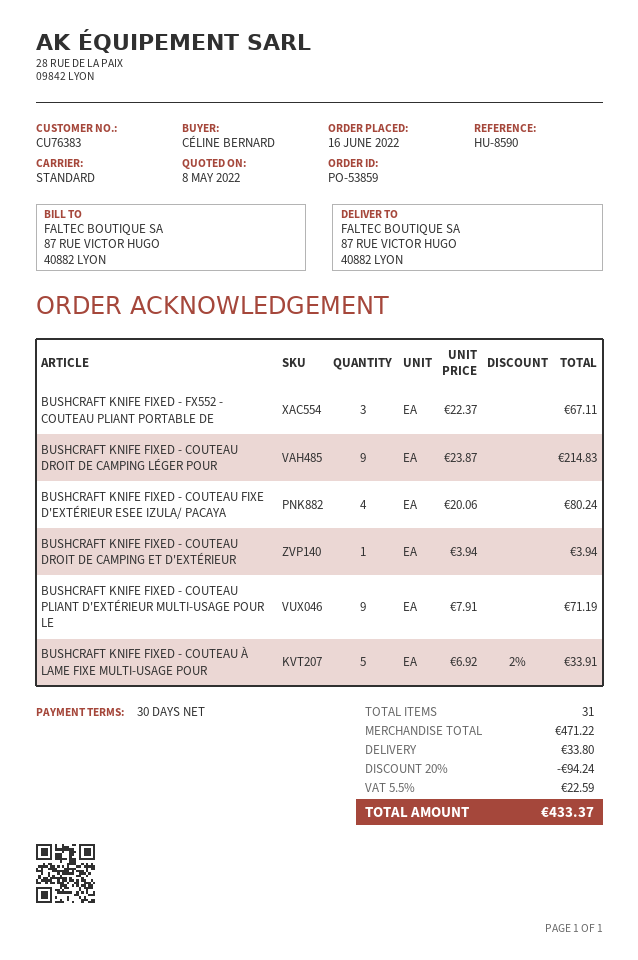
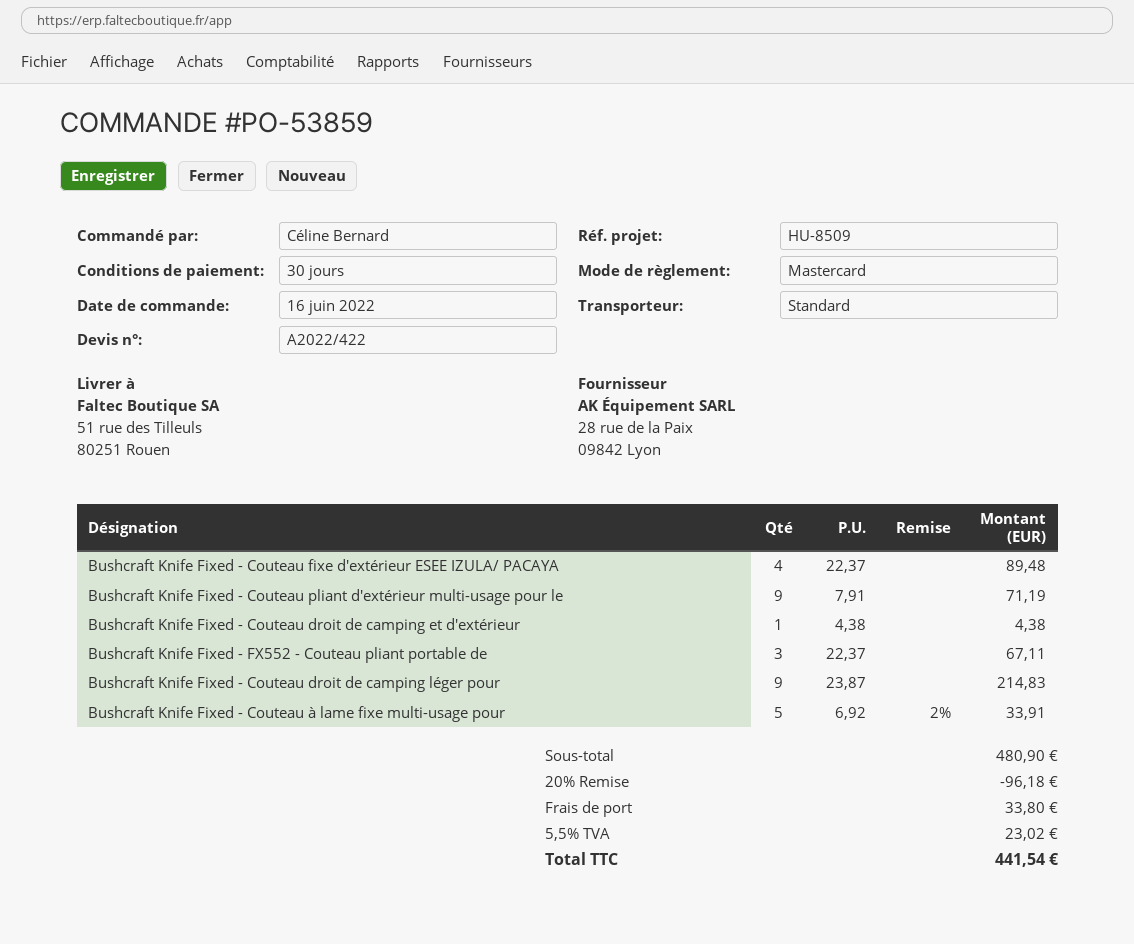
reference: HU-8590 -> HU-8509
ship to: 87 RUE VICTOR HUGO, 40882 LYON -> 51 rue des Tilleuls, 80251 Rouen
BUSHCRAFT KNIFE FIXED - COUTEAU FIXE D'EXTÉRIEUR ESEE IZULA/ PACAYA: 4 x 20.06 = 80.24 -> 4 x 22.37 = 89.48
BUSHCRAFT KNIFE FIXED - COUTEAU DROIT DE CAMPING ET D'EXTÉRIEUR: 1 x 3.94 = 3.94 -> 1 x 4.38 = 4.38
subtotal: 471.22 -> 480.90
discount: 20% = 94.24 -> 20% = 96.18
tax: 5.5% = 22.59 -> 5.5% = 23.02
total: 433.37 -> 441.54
- - -
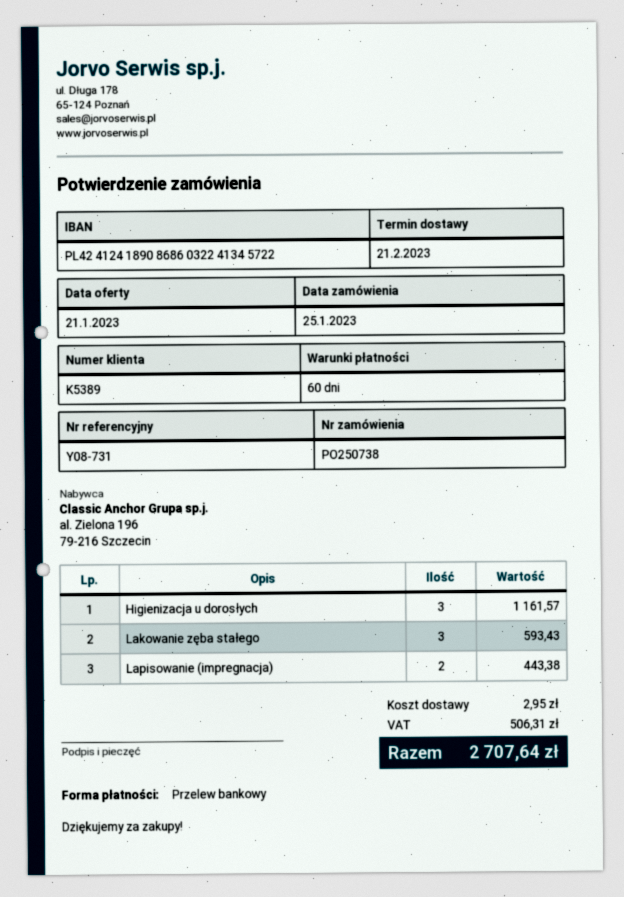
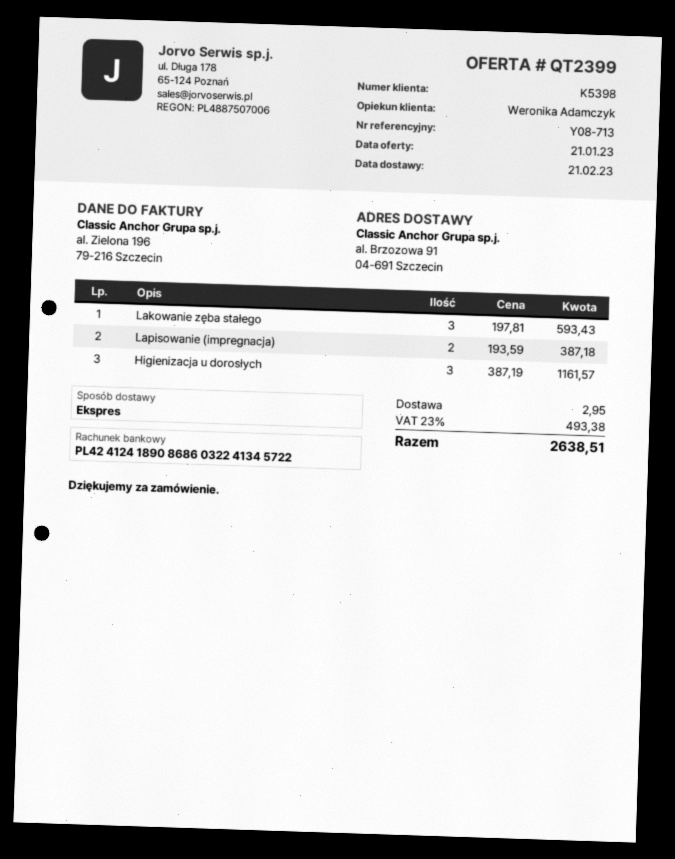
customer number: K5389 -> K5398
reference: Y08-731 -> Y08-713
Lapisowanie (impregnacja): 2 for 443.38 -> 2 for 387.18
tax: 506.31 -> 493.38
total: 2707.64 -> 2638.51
- - -
TASK DESCRIPTION »
Search the preceding listing for "BUSHCRAFT", then copy every line that holds it.

ANSWER TO THE EXERCISE »
BUSHCRAFT KNIFE FIXED - COUTEAU FIXE D'EXTÉRIEUR ESEE IZULA/ PACAYA: 4 x 20.06 = 80.24 -> 4 x 22.37 = 89.48
BUSHCRAFT KNIFE FIXED - COUTEAU DROIT DE CAMPING ET D'EXTÉRIEUR: 1 x 3.94 = 3.94 -> 1 x 4.38 = 4.38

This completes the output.